WHAT IS EXPECTED: Every line of the material must be restated exactly, though not its pictures.
(DATA IN THIS EXERCISE begins)
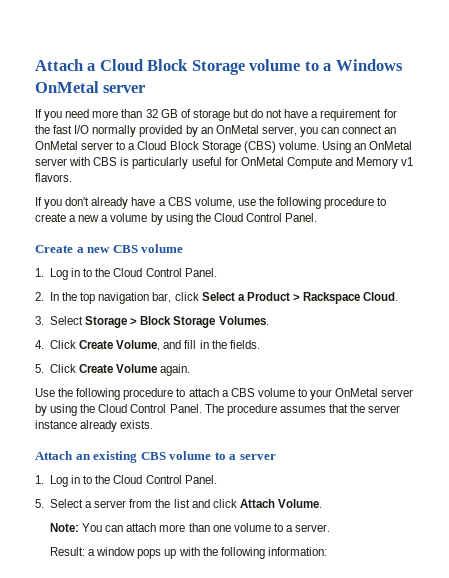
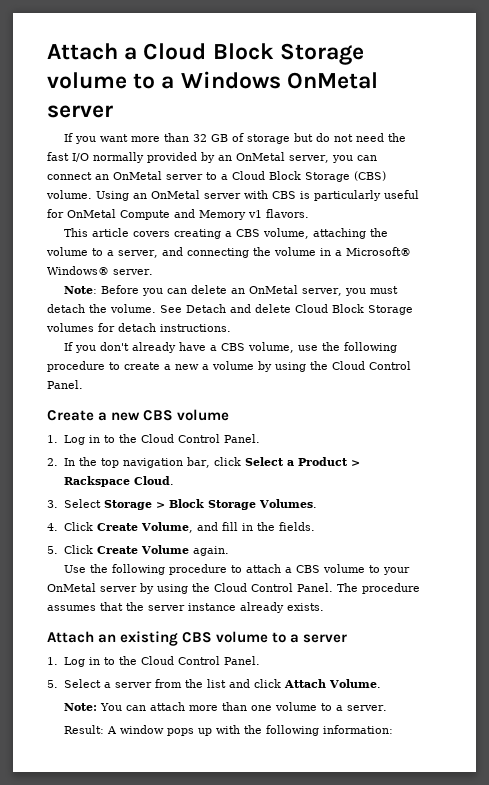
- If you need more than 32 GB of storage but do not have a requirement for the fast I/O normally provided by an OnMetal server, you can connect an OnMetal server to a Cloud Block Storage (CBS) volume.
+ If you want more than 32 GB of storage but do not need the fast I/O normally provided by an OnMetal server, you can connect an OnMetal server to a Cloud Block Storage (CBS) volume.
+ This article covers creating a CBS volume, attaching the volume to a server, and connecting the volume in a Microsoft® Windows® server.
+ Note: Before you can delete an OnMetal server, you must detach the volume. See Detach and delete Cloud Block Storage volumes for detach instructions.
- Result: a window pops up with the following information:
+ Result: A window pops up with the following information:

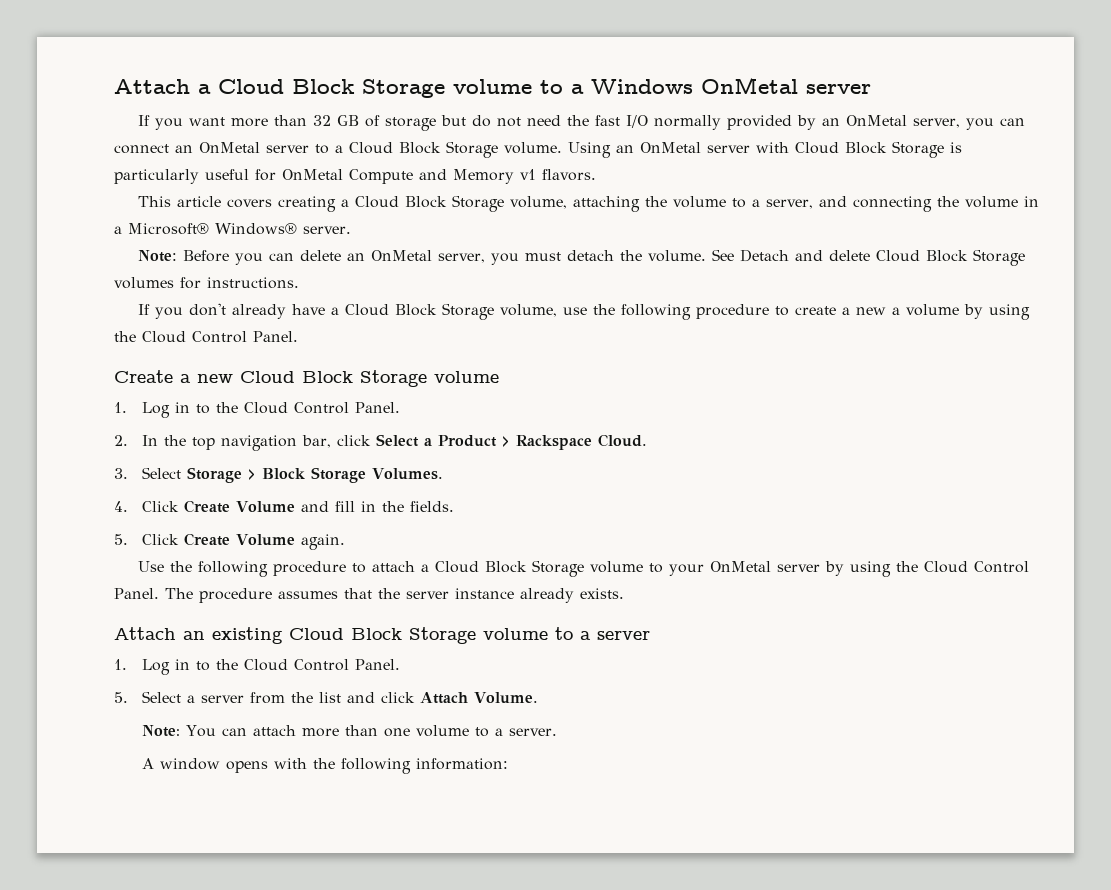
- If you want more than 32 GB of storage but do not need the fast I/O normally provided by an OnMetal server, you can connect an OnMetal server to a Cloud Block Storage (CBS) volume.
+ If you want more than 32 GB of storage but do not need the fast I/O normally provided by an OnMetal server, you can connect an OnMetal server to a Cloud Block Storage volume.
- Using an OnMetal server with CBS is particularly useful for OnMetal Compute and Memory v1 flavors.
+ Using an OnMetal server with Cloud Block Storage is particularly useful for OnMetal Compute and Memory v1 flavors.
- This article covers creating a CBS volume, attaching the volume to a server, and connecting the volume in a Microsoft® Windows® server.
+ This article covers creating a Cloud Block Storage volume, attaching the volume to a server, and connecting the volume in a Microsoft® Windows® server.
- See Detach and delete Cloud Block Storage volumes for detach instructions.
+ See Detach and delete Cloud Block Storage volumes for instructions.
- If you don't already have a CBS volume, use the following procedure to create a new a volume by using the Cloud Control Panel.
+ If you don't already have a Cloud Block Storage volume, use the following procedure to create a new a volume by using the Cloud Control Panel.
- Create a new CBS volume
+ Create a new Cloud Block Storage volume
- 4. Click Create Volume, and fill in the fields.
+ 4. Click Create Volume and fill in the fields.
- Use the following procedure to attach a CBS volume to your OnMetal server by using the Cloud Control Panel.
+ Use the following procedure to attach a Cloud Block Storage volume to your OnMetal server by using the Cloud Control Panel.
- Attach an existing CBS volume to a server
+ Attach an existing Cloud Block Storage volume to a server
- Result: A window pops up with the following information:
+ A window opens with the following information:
(DATA IN THIS EXERCISE ends)
RESULT:
- If you need more than 32 GB of storage but do not have a requirement for the fast I/O normally provided by an OnMetal server, you can connect an OnMetal server to a Cloud Block Storage (CBS) volume.
+ If you want more than 32 GB of storage but do not need the fast I/O normally provided by an OnMetal server, you can connect an OnMetal server to a Cloud Block Storage (CBS) volume.
+ This article covers creating a CBS volume, attaching the volume to a server, and connecting the volume in a Microsoft® Windows® server.
+ Note: Before you can delete an OnMetal server, you must detach the volume. See Detach and delete Cloud Block Storage volumes for detach instructions.
- Result: a window pops up with the following information:
+ Result: A window pops up with the following information:

- If you want more than 32 GB of storage but do not need the fast I/O normally provided by an OnMetal server, you can connect an OnMetal server to a Cloud Block Storage (CBS) volume.
+ If you want more than 32 GB of storage but do not need the fast I/O normally provided by an OnMetal server, you can connect an OnMetal server to a Cloud Block Storage volume.
- Using an OnMetal server with CBS is particularly useful for OnMetal Compute and Memory v1 flavors.
+ Using an OnMetal server with Cloud Block Storage is particularly useful for OnMetal Compute and Memory v1 flavors.
- This article covers creating a CBS volume, attaching the volume to a server, and connecting the volume in a Microsoft® Windows® server.
+ This article covers creating a Cloud Block Storage volume, attaching the volume to a server, and connecting the volume in a Microsoft® Windows® server.
- See Detach and delete Cloud Block Storage volumes for detach instructions.
+ See Detach and delete Cloud Block Storage volumes for instructions.
- If you don't already have a CBS volume, use the following procedure to create a new a volume by using the Cloud Control Panel.
+ If you don't already have a Cloud Block Storage volume, use the following procedure to create a new a volume by using the Cloud Control Panel.
- Create a new CBS volume
+ Create a new Cloud Block Storage volume
- 4. Click Create Volume, and fill in the fields.
+ 4. Click Create Volume and fill in the fields.
- Use the following procedure to attach a CBS volume to your OnMetal server by using the Cloud Control Panel.
+ Use the following procedure to attach a Cloud Block Storage volume to your OnMetal server by using the Cloud Control Panel.
- Attach an existing CBS volume to a server
+ Attach an existing Cloud Block Storage volume to a server
- Result: A window pops up with the following information:
+ A window opens with the following information:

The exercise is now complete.